Ransomware gang used Microsoft approved drivers to hack targets
Security researchers say they have evidence that threat actors associated with the Cuba ransomware gang used malicious hardware drivers certified by Microsoft during a recent attempted ransomware attack.
Drivers—the software that allows operating systems and apps to access and communicate with hardware devices—require highly privileged access to the operating system and its data, which is why Windows requires drivers to have an approved cryptographic signature before allowing the driver to load. .
These drivers have long been abused by cybercriminals, often taking a “bring your own vulnerable driver” approach, where hackers exploit vulnerabilities found in an existing Windows driver from a legitimate software publisher. Researchers at Sophos say they have observed hackers making a concerted effort to gradually move towards using more trusted digital certificates.
While investigating suspicious activity on a customer network, Sophos discovered evidence that the Russian-linked Cuba ransomware gang is making efforts to move up the chain of trust.
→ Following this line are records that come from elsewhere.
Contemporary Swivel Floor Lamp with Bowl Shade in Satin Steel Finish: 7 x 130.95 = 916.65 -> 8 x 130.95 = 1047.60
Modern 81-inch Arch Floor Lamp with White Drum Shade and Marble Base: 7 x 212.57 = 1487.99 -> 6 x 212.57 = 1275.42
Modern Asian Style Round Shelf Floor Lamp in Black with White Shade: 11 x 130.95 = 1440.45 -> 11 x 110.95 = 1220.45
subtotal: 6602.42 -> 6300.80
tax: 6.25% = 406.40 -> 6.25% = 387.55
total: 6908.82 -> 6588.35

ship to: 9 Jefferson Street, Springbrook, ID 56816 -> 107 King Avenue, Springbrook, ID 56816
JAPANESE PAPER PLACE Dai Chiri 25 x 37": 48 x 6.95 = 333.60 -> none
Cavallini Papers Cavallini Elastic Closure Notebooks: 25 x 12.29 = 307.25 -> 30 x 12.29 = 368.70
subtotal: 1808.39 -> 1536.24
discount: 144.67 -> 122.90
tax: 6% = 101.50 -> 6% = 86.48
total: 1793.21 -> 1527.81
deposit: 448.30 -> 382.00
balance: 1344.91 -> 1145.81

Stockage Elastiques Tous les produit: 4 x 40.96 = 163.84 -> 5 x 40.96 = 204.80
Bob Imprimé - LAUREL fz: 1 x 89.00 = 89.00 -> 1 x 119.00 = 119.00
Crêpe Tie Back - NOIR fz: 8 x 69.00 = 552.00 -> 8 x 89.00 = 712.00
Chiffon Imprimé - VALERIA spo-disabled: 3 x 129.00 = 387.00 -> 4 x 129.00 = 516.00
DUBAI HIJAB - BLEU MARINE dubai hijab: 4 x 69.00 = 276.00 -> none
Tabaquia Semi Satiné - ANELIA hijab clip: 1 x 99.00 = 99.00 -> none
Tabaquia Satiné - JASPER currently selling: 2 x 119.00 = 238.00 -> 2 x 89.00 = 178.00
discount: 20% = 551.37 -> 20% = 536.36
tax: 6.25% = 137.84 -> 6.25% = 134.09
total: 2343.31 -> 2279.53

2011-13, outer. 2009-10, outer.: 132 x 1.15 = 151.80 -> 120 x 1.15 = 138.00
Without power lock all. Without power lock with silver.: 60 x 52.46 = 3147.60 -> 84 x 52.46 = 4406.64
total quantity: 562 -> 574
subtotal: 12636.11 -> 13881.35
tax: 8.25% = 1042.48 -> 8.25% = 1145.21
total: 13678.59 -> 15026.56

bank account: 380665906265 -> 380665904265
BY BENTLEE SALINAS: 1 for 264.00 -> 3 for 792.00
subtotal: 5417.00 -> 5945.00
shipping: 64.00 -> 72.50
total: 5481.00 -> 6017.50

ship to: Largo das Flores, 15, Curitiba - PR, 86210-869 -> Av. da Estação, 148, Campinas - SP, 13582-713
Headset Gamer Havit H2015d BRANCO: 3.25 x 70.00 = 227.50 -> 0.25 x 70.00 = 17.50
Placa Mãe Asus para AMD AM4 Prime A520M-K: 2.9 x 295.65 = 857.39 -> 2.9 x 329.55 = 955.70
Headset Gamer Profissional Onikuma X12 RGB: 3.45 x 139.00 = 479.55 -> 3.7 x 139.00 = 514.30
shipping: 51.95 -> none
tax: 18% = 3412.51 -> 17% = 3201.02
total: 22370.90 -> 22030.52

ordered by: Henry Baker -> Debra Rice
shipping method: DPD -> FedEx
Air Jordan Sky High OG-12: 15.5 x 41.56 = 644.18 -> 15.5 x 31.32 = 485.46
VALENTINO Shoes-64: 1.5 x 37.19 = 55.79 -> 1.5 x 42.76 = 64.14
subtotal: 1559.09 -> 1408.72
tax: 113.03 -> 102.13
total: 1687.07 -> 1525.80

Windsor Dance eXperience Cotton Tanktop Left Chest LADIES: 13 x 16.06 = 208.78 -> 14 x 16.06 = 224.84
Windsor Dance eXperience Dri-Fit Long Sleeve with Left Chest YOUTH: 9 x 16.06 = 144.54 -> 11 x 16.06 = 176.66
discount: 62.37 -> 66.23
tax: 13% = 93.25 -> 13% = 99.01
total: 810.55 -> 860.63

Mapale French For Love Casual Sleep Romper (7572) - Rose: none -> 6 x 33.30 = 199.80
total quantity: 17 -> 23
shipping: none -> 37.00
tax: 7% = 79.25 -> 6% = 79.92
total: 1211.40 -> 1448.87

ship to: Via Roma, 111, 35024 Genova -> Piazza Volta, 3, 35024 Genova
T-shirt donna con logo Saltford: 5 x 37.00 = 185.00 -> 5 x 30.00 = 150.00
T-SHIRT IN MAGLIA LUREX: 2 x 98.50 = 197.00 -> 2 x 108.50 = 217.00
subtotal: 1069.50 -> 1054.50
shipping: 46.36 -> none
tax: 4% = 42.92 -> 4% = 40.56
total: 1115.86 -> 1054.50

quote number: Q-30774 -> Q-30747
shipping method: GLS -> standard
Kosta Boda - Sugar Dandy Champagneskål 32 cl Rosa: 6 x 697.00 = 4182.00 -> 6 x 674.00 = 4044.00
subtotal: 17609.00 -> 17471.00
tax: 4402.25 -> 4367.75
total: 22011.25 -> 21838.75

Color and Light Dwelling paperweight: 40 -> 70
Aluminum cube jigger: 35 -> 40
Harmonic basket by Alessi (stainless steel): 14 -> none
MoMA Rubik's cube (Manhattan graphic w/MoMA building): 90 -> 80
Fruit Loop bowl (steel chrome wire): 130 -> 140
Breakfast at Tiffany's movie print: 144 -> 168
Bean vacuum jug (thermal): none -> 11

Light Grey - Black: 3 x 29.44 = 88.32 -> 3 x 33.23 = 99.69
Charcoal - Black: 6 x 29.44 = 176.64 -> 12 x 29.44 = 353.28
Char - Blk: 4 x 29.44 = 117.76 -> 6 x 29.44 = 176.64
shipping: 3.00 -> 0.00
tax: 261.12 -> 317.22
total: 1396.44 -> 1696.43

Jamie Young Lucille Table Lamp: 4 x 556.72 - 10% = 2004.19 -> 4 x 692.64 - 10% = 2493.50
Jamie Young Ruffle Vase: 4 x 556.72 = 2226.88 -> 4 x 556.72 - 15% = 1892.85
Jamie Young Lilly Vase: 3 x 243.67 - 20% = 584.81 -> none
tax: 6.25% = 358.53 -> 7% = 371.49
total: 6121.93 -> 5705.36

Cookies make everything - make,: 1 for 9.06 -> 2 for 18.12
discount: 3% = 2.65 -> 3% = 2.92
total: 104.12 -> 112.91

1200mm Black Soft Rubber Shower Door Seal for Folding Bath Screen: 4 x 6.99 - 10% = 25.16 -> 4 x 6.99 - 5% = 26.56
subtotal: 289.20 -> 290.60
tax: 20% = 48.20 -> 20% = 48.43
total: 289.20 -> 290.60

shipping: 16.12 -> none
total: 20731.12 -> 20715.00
During its investigation, Sophos found that the gang’s oldest malicious drivers dating back to July were signed by certificates from Chinese companies, and then began signing its malicious driver with a leaked, since revoked Nvidia certificate found in the data dumped by the Lapsus$ ransomware gang when it hacked the chip maker in March.
The attackers have now managed to get “separated” from Microsoft’s official Windows Hardware Developer Program, meaning that the malware is inherently trusted by any Windows system.
“Threat actors are moving up the pyramid of trust, attempting to use increasingly trusted cryptographic keys to digitally sign their drivers,” Sophos researchers Andreas Klopsch and Andrew Brandt wrote in a blog post. “Signatures from a large, trusted software publisher make it more likely that the driver will load into Windows without hindrance, improving the chances that Cuban ransomware attackers can end the security processes that protect targets’ computers.”
Sophos found that the Cuba gang planted the malicious signed driver on a targeted system using a variant of the so-called BurntCigar loader, a known piece of malware associated with the ransomware group first observed by Mandiant. The two are used together in an attempt to disable endpoint detection security tools on the targeted machines.
If they are successful – which in this case they were not – the attackers can deploy the ransomware on the compromised systems.
Sophos, along with researchers from Mandiant and SentinelOne, informed Microsoft in October that drivers certified by legitimate certificates were being used maliciously in post-exploit activity. Microsoft’s own investigation revealed that several Microsoft Partner Center developer accounts were engaged in submitting malicious drivers to obtain a Microsoft signature.
“Ongoing Microsoft Threat Intelligence Center analysis indicates that the signed malicious drivers were likely used to facilitate post-exploitation intrusion activity, such as distribution of ransomware,” Microsoft said in an advisory published as part of its monthly scheduled release of security updates , known as Patch Tuesday. Microsoft said it has released Windows security updates that revoke the certificate for affected files and has suspended its partners’ merchant accounts.
Earlier this month, a US government advisory revealed that the Cuba ransomware gang has raised an additional $60 million from attacks against 100 organizations globally. The advisory warned that the ransomware group, which has been active since 2019, continues to target US entities in critical infrastructure, including financial services, public facilities, healthcare and public health, and critical manufacturing and information technology.